=== Task description ===
Output the data unchanged and complete, minus the images.

Segment Start: Input records

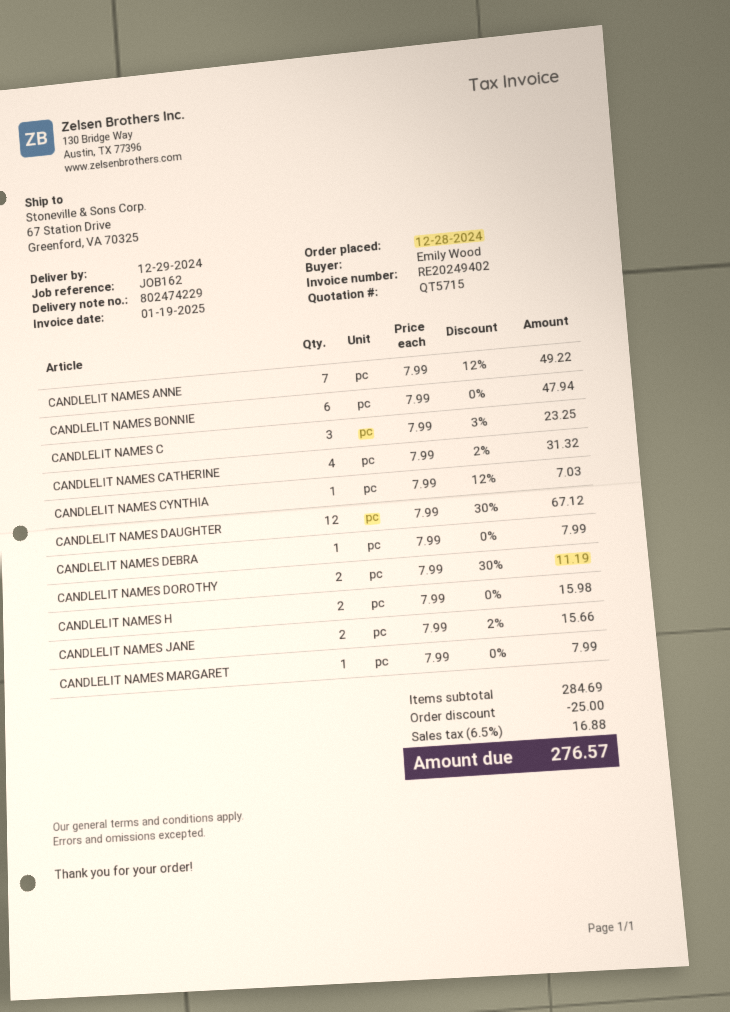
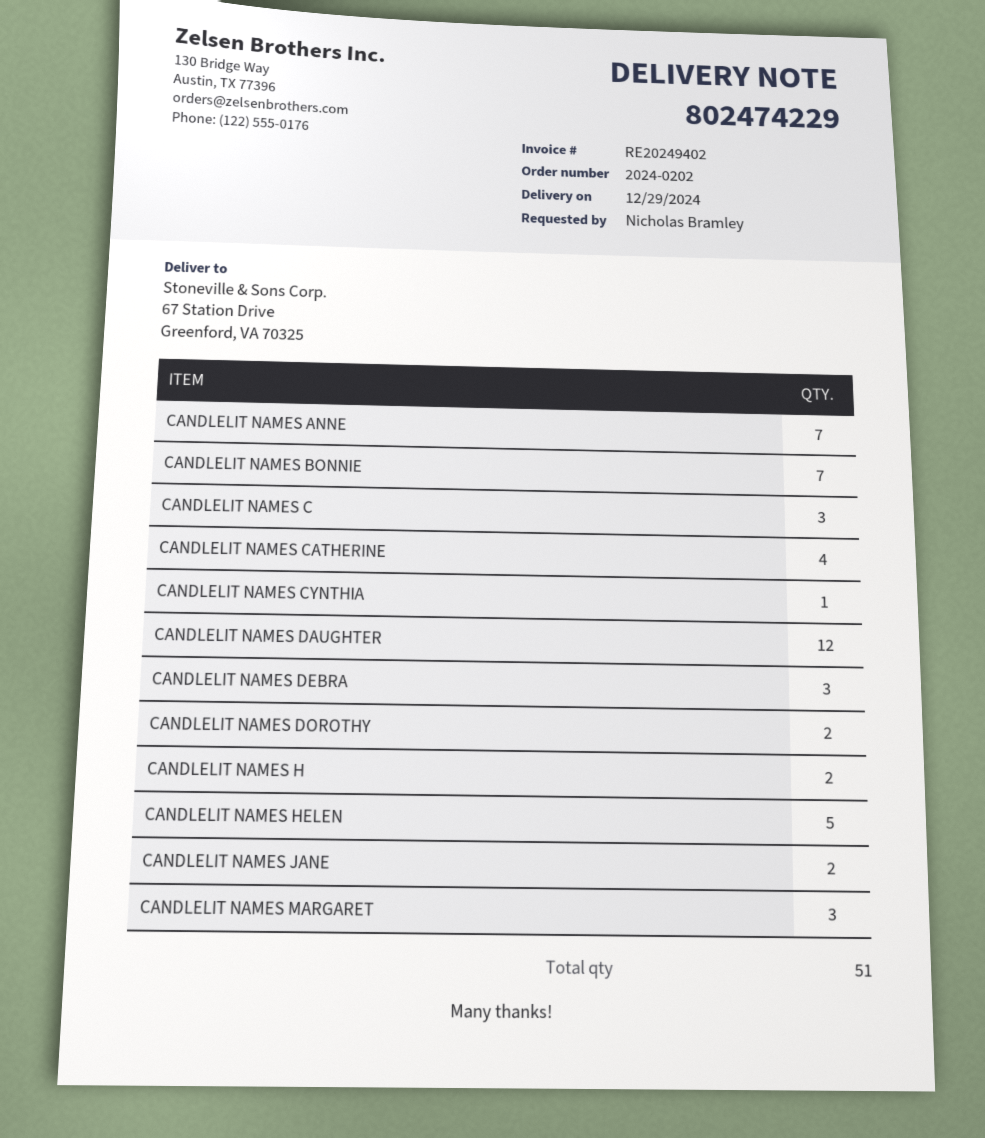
ordered by: Emily Wood -> Nicholas Bramley
CANDLELIT NAMES BONNIE: 6 -> 7
CANDLELIT NAMES DEBRA: 1 -> 3
CANDLELIT NAMES MARGARET: 1 -> 3
CANDLELIT NAMES HELEN: none -> 5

Segment End: Input records

=== Task solution ===
ordered by: Emily Wood -> Nicholas Bramley
CANDLELIT NAMES BONNIE: 6 -> 7
CANDLELIT NAMES DEBRA: 1 -> 3
CANDLELIT NAMES MARGARET: 1 -> 3
CANDLELIT NAMES HELEN: none -> 5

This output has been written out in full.